German Wald is more direct: “We started this mission to save [our families] and protect them, to preserve Europe and stop it becoming a multi-cultural hell, another Islamic continent with civil wars and Sharia law.

“We do not want Europe to become a second Africa.”

Opposition

Finally, Wald has to leave me. We shake hands and despite fundamentally disagreeing with almost everything he has said, it’s hard not to be slightly charmed by the permanently-jolly German.

But it doesn’t last long.

An hour later I’m sat aboard a small speedboat watching an array of kayaks and other craft symbolically block the port of Catania in protest of what is believed to Defend Europe’s imminent arrival.
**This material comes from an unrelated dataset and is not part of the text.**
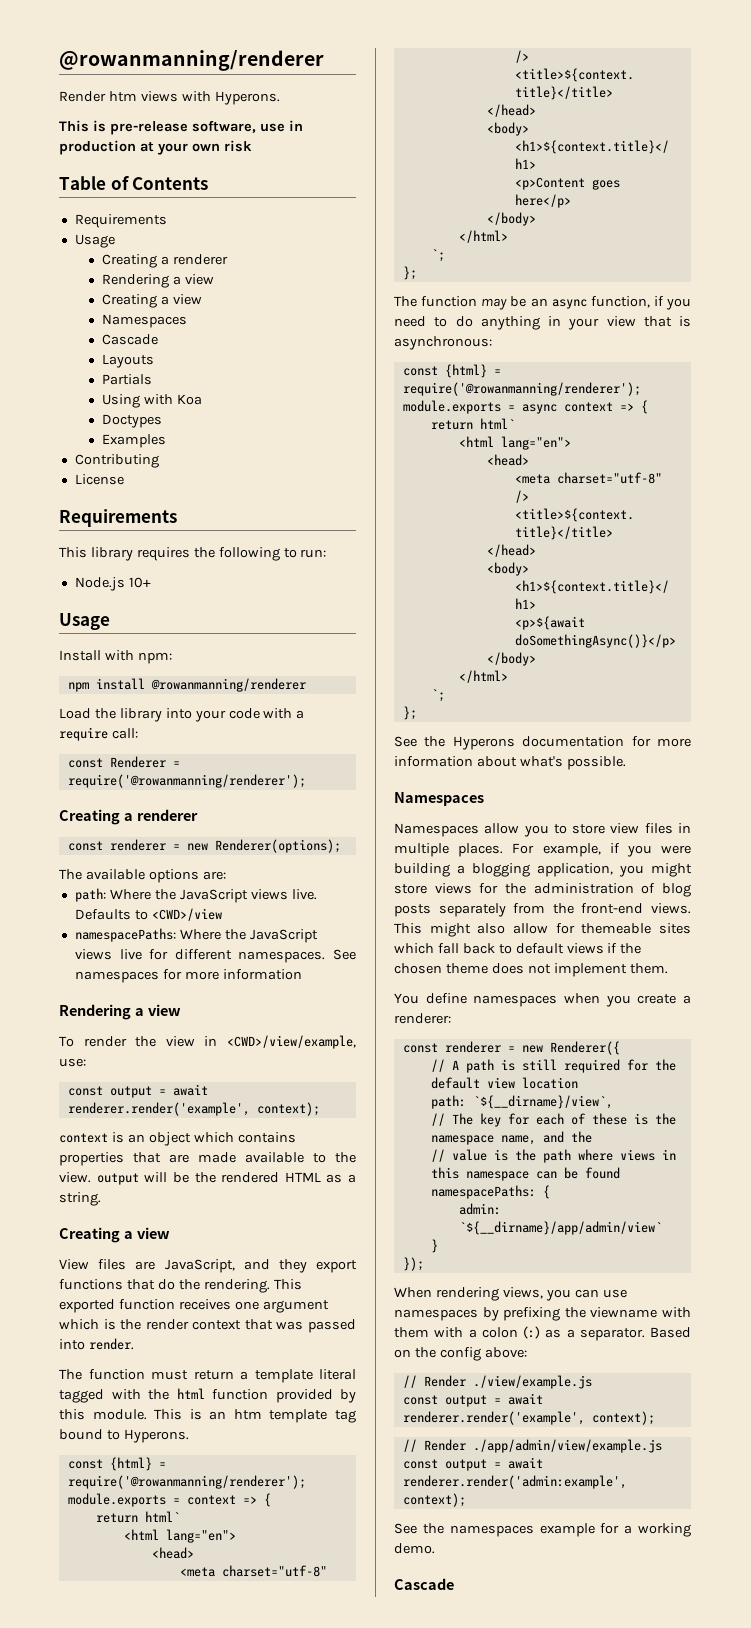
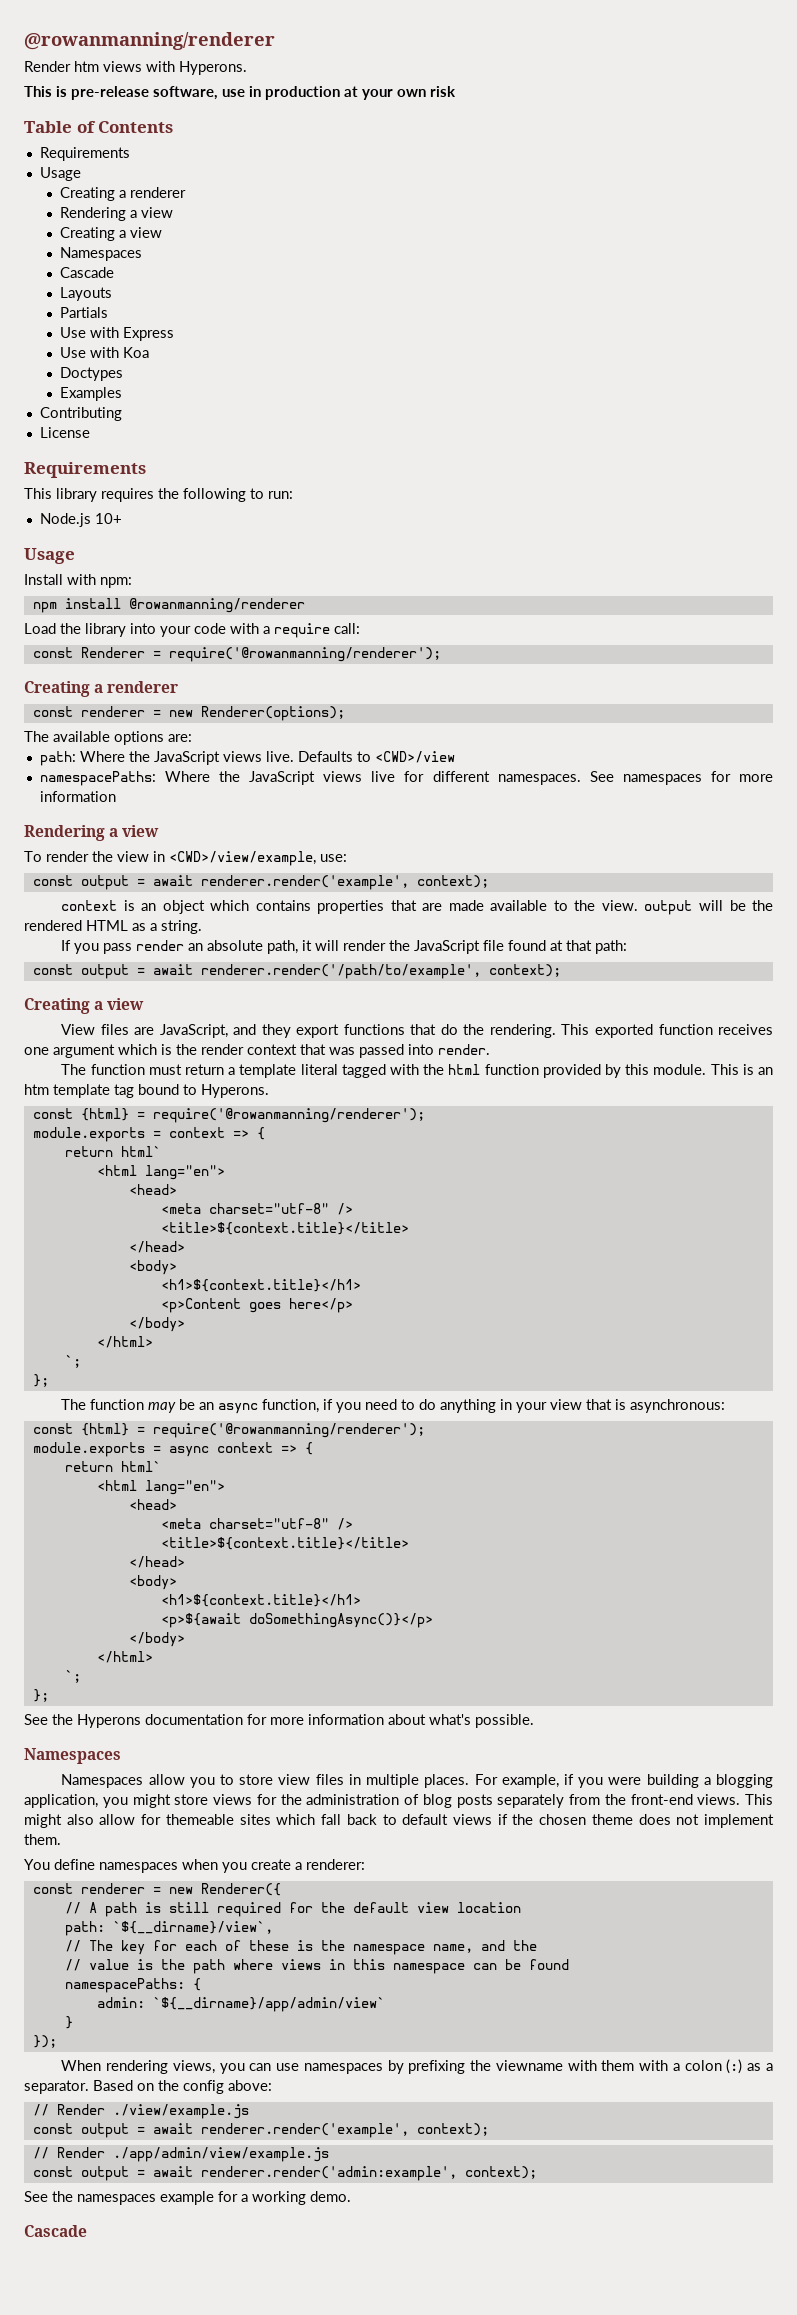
[102,394,141,408] Using -> [60,327,175,341] [60,347,87,358] Use with Express // Use
(101, 1199) none -> [61,940,628,954] [32,964,561,979] // If you pass render an absolute path, it will render the JavaScript file found at that path: // const output = await renderer.render('/path/to/example', context);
A handful of the boats had passed Wald and I as we sat talking on the pier. He had said sarcastically: “Ooh, so many of them.”

Later that day Defend Europe releases a video showing they have already arrived in Cyprus and will now skip Catania to avoid the demonstrations.

Wald lied to my face - he said that morning the C-Star was still headed for Catania. For a split second I’m hurt he would do such a thing as I remember how we sat on the pier in the sun talking for over an hour.

Then I remember something else Linardi said to me the day before.

“Defend Europe from what? From a 26-year-old who’s been tortured day and night and he’s lucky to be alive, skinny and completely empty and... just fucked.

“That’s quite shameful if that’s what you have to defend yourself from.”